**Exercise**
Print the records exactly as written, and let no picture into the answer.

Revision comparison data:
►
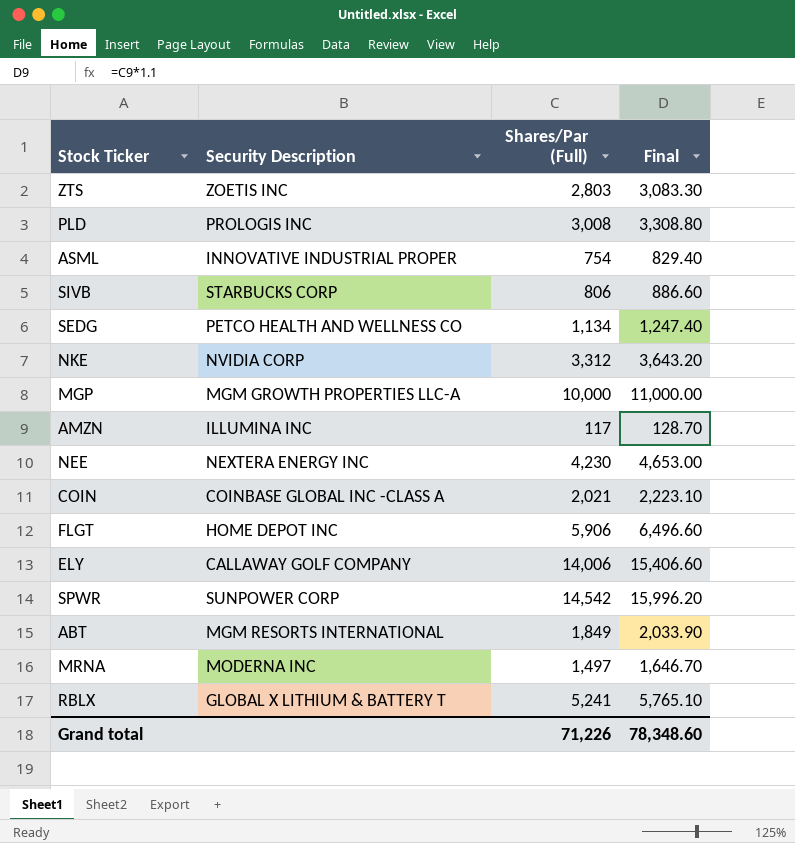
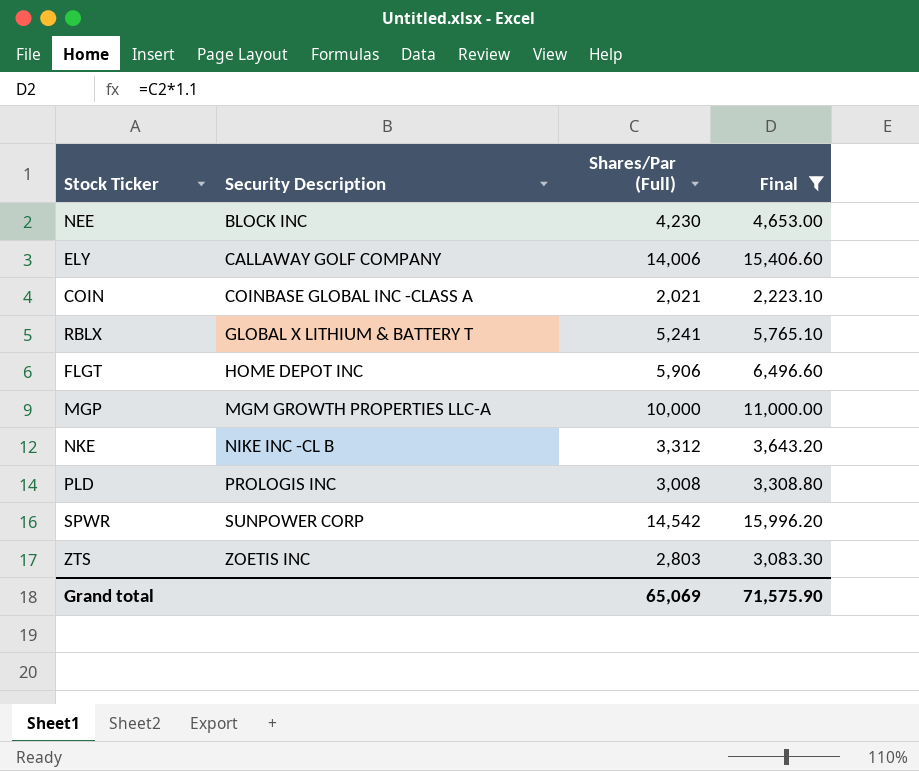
filter: none -> Final >= 2,223.10
row order: none -> Security Description ascending
NEE | Security Description: NEXTERA ENERGY INC -> BLOCK INC
NKE | Security Description: NVIDIA CORP -> NIKE INC -CL B
Grand total | Shares/Par (Full): 71,226 -> 65,069
Grand total | Final: 78,348.60 -> 71,575.90

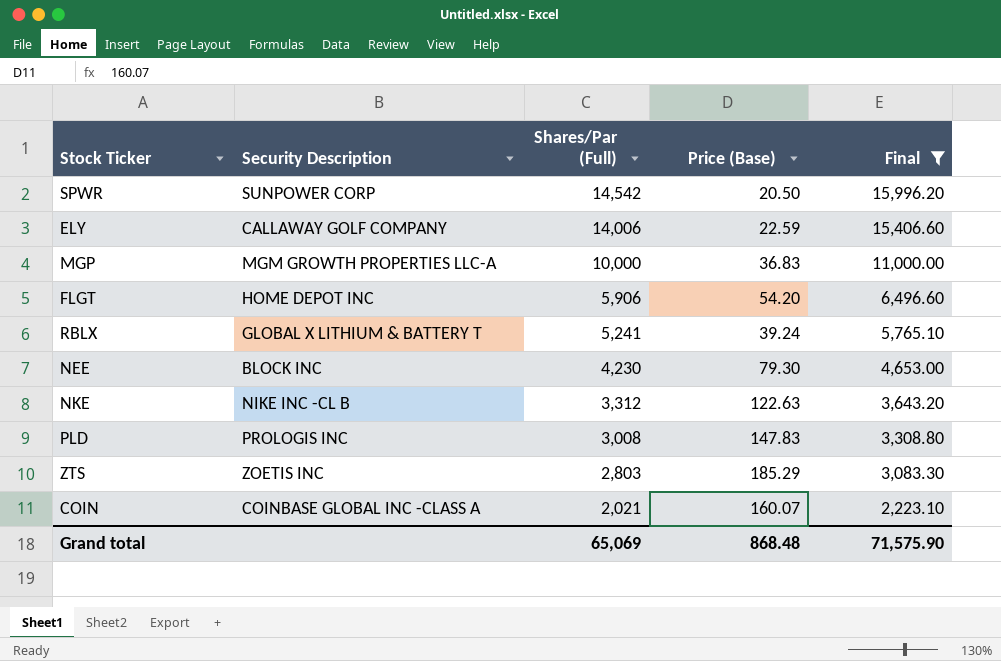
row order: Security Description ascending -> Shares/Par (Full) descending
column Price (Base) | position: none -> 4

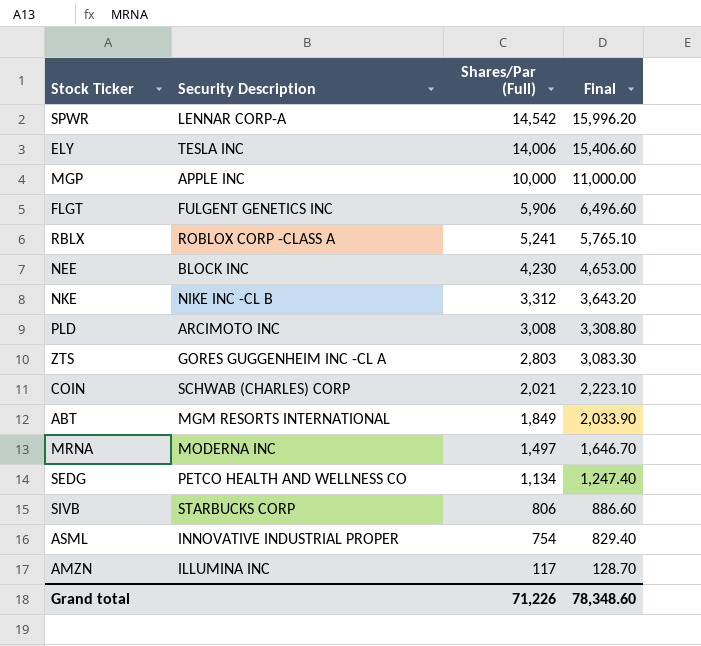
filter: Final >= 2,223.10 -> none
column Price (Base) | position: 4 -> none
SPWR | Security Description: SUNPOWER CORP -> LENNAR CORP-A
ELY | Security Description: CALLAWAY GOLF COMPANY -> TESLA INC
MGP | Security Description: MGM GROWTH PROPERTIES LLC-A -> APPLE INC
FLGT | Security Description: HOME DEPOT INC -> FULGENT GENETICS INC
RBLX | Security Description: GLOBAL X LITHIUM & BATTERY T -> ROBLOX CORP -CLASS A
PLD | Security Description: PROLOGIS INC -> ARCIMOTO INC
ZTS | Security Description: ZOETIS INC -> GORES GUGGENHEIM INC -CL A
COIN | Security Description: COINBASE GLOBAL INC -CLASS A -> SCHWAB (CHARLES) CORP
Grand total | Shares/Par (Full): 65,069 -> 71,226
Grand total | Final: 71,575.90 -> 78,348.60

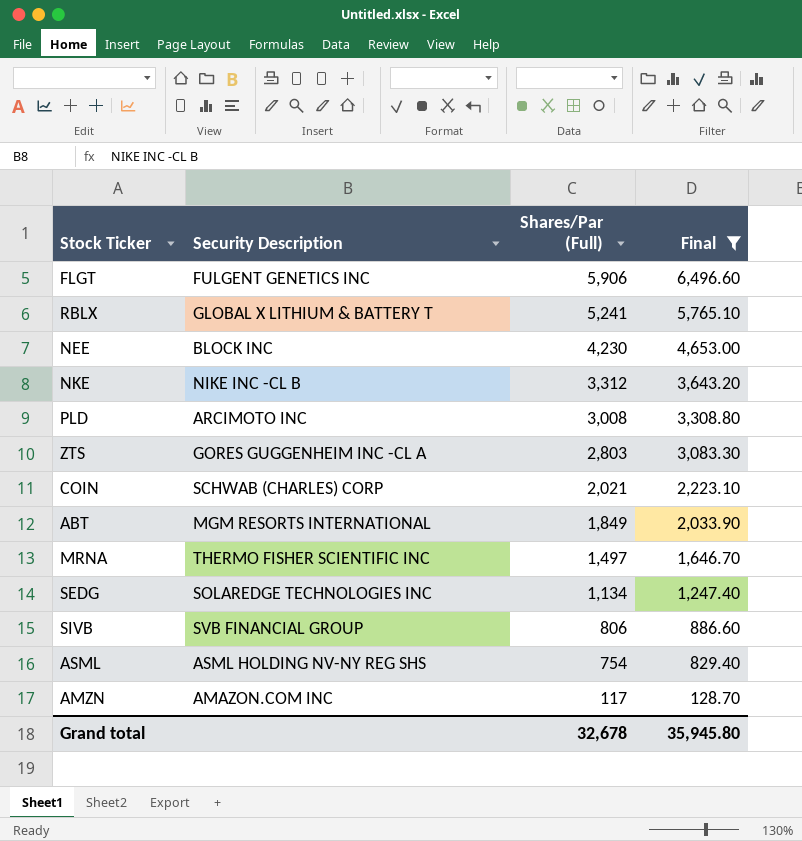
filter: none -> Final <= 6,496.60
RBLX | Security Description: ROBLOX CORP -CLASS A -> GLOBAL X LITHIUM & BATTERY T
MRNA | Security Description: MODERNA INC -> THERMO FISHER SCIENTIFIC INC
SEDG | Security Description: PETCO HEALTH AND WELLNESS CO -> SOLAREDGE TECHNOLOGIES INC
SIVB | Security Description: STARBUCKS CORP -> SVB FINANCIAL GROUP
ASML | Security Description: INNOVATIVE INDUSTRIAL PROPER -> ASML HOLDING NV-NY REG SHS
AMZN | Security Description: ILLUMINA INC -> AMAZON.COM INC
Grand total | Shares/Par (Full): 71,226 -> 32,678
Grand total | Final: 78,348.60 -> 35,945.80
◄
**Finished exercise**
filter: none -> Final >= 2,223.10
row order: none -> Security Description ascending
NEE | Security Description: NEXTERA ENERGY INC -> BLOCK INC
NKE | Security Description: NVIDIA CORP -> NIKE INC -CL B
Grand total | Shares/Par (Full): 71,226 -> 65,069
Grand total | Final: 78,348.60 -> 71,575.90

row order: Security Description ascending -> Shares/Par (Full) descending
column Price (Base) | position: none -> 4

filter: Final >= 2,223.10 -> none
column Price (Base) | position: 4 -> none
SPWR | Security Description: SUNPOWER CORP -> LENNAR CORP-A
ELY | Security Description: CALLAWAY GOLF COMPANY -> TESLA INC
MGP | Security Description: MGM GROWTH PROPERTIES LLC-A -> APPLE INC
FLGT | Security Description: HOME DEPOT INC -> FULGENT GENETICS INC
RBLX | Security Description: GLOBAL X LITHIUM & BATTERY T -> ROBLOX CORP -CLASS A
PLD | Security Description: PROLOGIS INC -> ARCIMOTO INC
ZTS | Security Description: ZOETIS INC -> GORES GUGGENHEIM INC -CL A
COIN | Security Description: COINBASE GLOBAL INC -CLASS A -> SCHWAB (CHARLES) CORP
Grand total | Shares/Par (Full): 65,069 -> 71,226
Grand total | Final: 71,575.90 -> 78,348.60

filter: none -> Final <= 6,496.60
RBLX | Security Description: ROBLOX CORP -CLASS A -> GLOBAL X LITHIUM & BATTERY T
MRNA | Security Description: MODERNA INC -> THERMO FISHER SCIENTIFIC INC
SEDG | Security Description: PETCO HEALTH AND WELLNESS CO -> SOLAREDGE TECHNOLOGIES INC
SIVB | Security Description: STARBUCKS CORP -> SVB FINANCIAL GROUP
ASML | Security Description: INNOVATIVE INDUSTRIAL PROPER -> ASML HOLDING NV-NY REG SHS
AMZN | Security Description: ILLUMINA INC -> AMAZON.COM INC
Grand total | Shares/Par (Full): 71,226 -> 32,678
Grand total | Final: 78,348.60 -> 35,945.80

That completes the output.